SAD MUSIC MIGHT STIMULATE POSITIVE EMOTIONS

Editorials News | Dec-08-2016

SAD MUSIC MIGHT STIMULATE POSITIVE EMOTIONS

A new Japanese study published in the journal Frontiers in Psychology says that sad music might stimulate positive emotions. Its findings help decode why people love listening to sad music, says the researchers from the RIKEN Brain Science Institute, and Tokyo University of the Arts, Japan.

44 volunteers, who included both musicians and non-specialists, were asked by Ai Kawakami and team to listen to one piece of happy music and two pieces of sad music.

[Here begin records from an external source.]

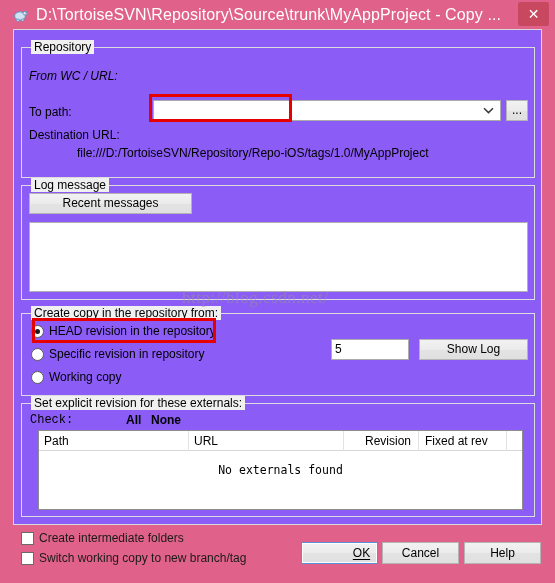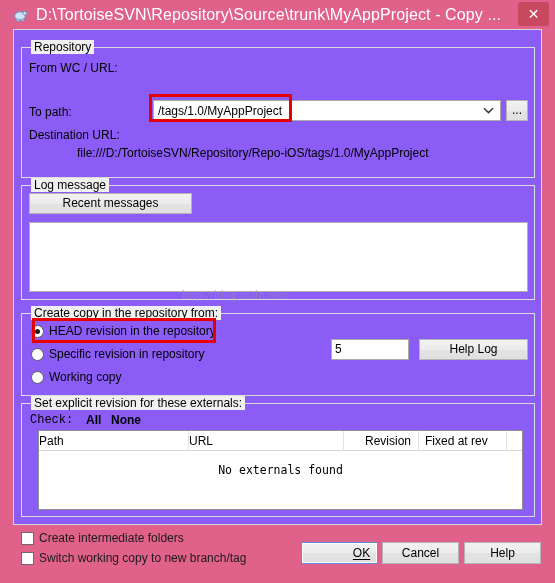--- a/index.html
+++ b/index.html
@@ -321,7 +321,7 @@
       <div class="group-title">Repository</div>
     </div>
 
-    <div class="lbl" style="left:15px; top:31px;">From WC / URL:</div>
+    <div class="lbl" style="left:15px; top:39px;font-style:italic;">From WC / URL:</div>
 
     <div class="lbl" style="left:15px; top:75px;">To path:</div>
 

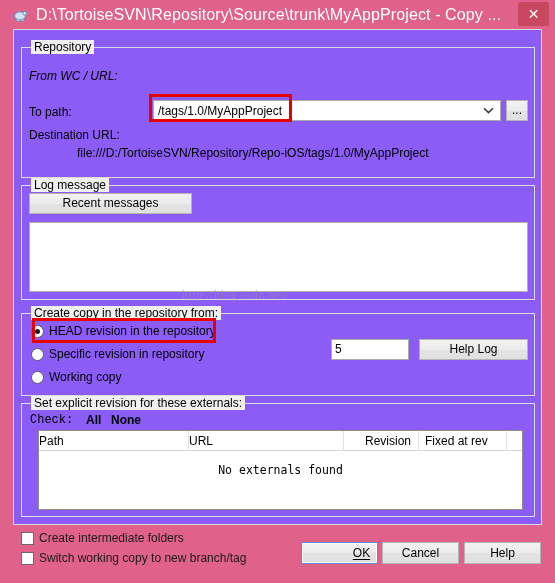--- a/index.html
+++ b/index.html
@@ -326,7 +326,6 @@
     <div class="lbl" style="left:15px; top:75px;">To path:</div>
 
     <div class="combo" style="left:139px; top:70px; width:348px; height:21px;">
-      <div class="combo-text">/tags/1.0/MyAppProject</div>
       <div class="arrow">
         <svg width="11" height="7" viewBox="0 0 11 7">
             <path d="M1 1.3 L5.5 5.6 L10 1.3" fill="none" stroke="#3a3a3a" stroke-width="1.5"></path>

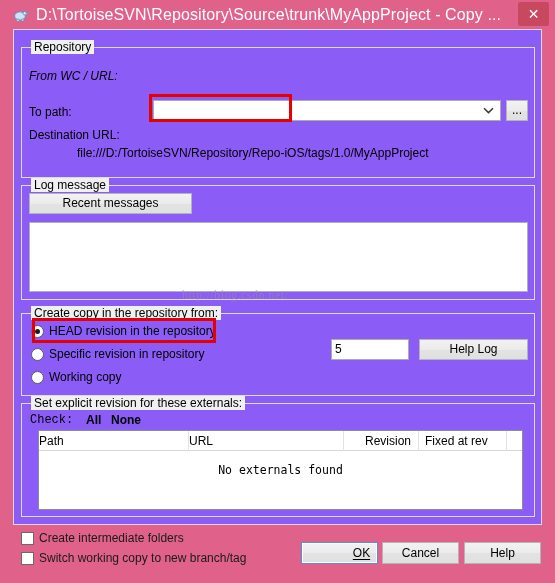--- a/index.html
+++ b/index.html
@@ -287,7 +287,7 @@
     position: absolute;
     left: 182px; top: 288px;
     font-family: "Liberation Serif", serif;
-    font-size: 12px;
+    font-size: 17px;
     color: rgba(150,150,150,0.55);
     white-space: nowrap;
     letter-spacing: 0.5px;

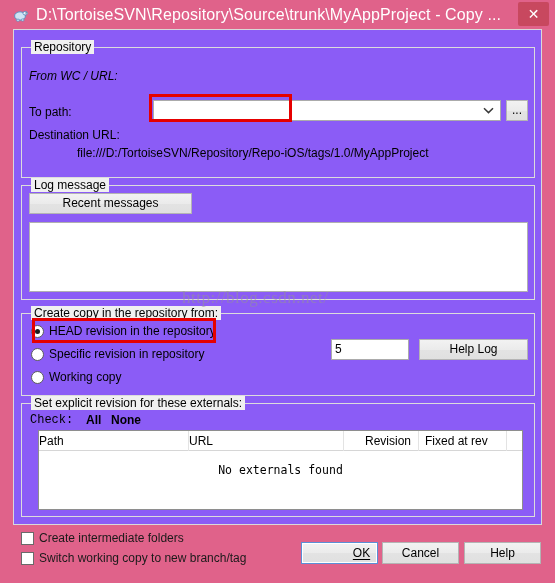--- a/index.html
+++ b/index.html
@@ -367,7 +367,7 @@
 
     <div class="textinput" style="left:317px; top:309px; width:78px; height:21px;">5</div>
 
-    <div class="btn" style="left:405px; top:309px; width:109px; height:21px; line-height:19px;">Help Log</div>
+    <div class="btn" style="left:405px; top:309px; width:109px; height:21px; line-height:19px;">Show Log</div>
 
     <div class="group" style="left:7px; top:373px; width:514px; height:114px;">
       <div class="group-title">Set explicit revision for these externals:</div>

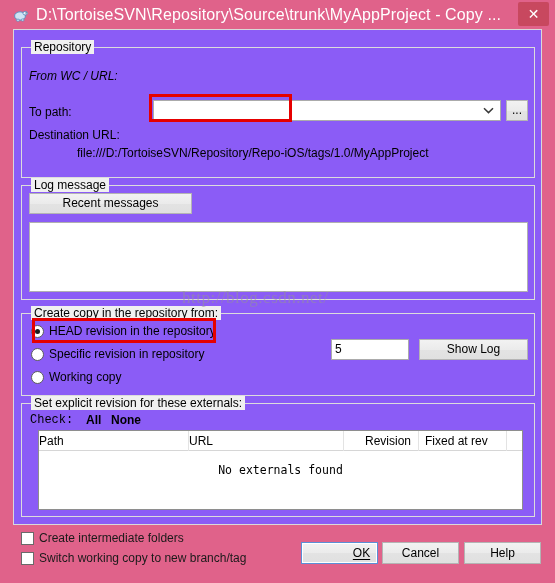--- a/index.html
+++ b/index.html
@@ -272,6 +272,7 @@
     color: #000;
     cursor: pointer;
     white-space: nowrap;
+    margin-left: 40px;
   }
 
   

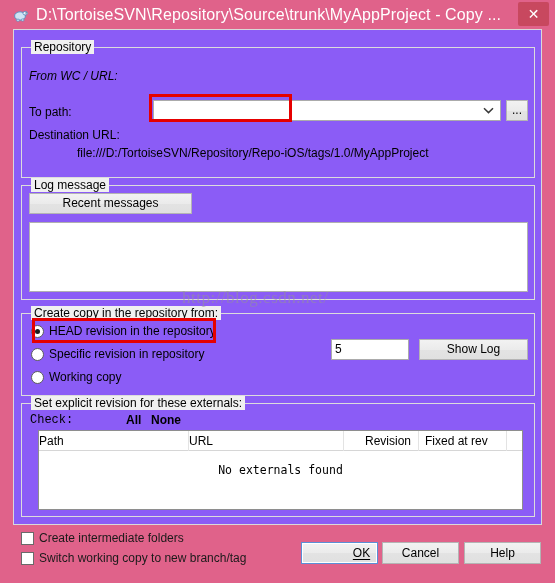--- a/index.html
+++ b/index.html
@@ -252,7 +252,7 @@
     white-space: nowrap;
     overflow: hidden;
   }
-  .ext-th.l { }
+  .ext-th.l { padding-left: 5px; }
   .ext-th.r { text-align: right; padding-right: 7px; }
   #ext-empty {
     position: absolute;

The individual participants were asked to use certain keywords to rank their judgment of the music and their own emotional condition.

They found that contradictory emotions were evoked by sad music. The reason is that the participants tended to make comparisons. They felt that their situation was better than the indifferent, tragic and less romantic emotions expressed by the sad music. The researchers wrote that if sad music evokes unpleasant emotion, we would not listen to it. Unlike sadness experienced in daily life, sadness experienced via art undeniably feels pleasant. This is possibly because sad art does not pose any real danger. 

The authors concluded that listening to sad music can help people alleviate their daily life’s negative emotions.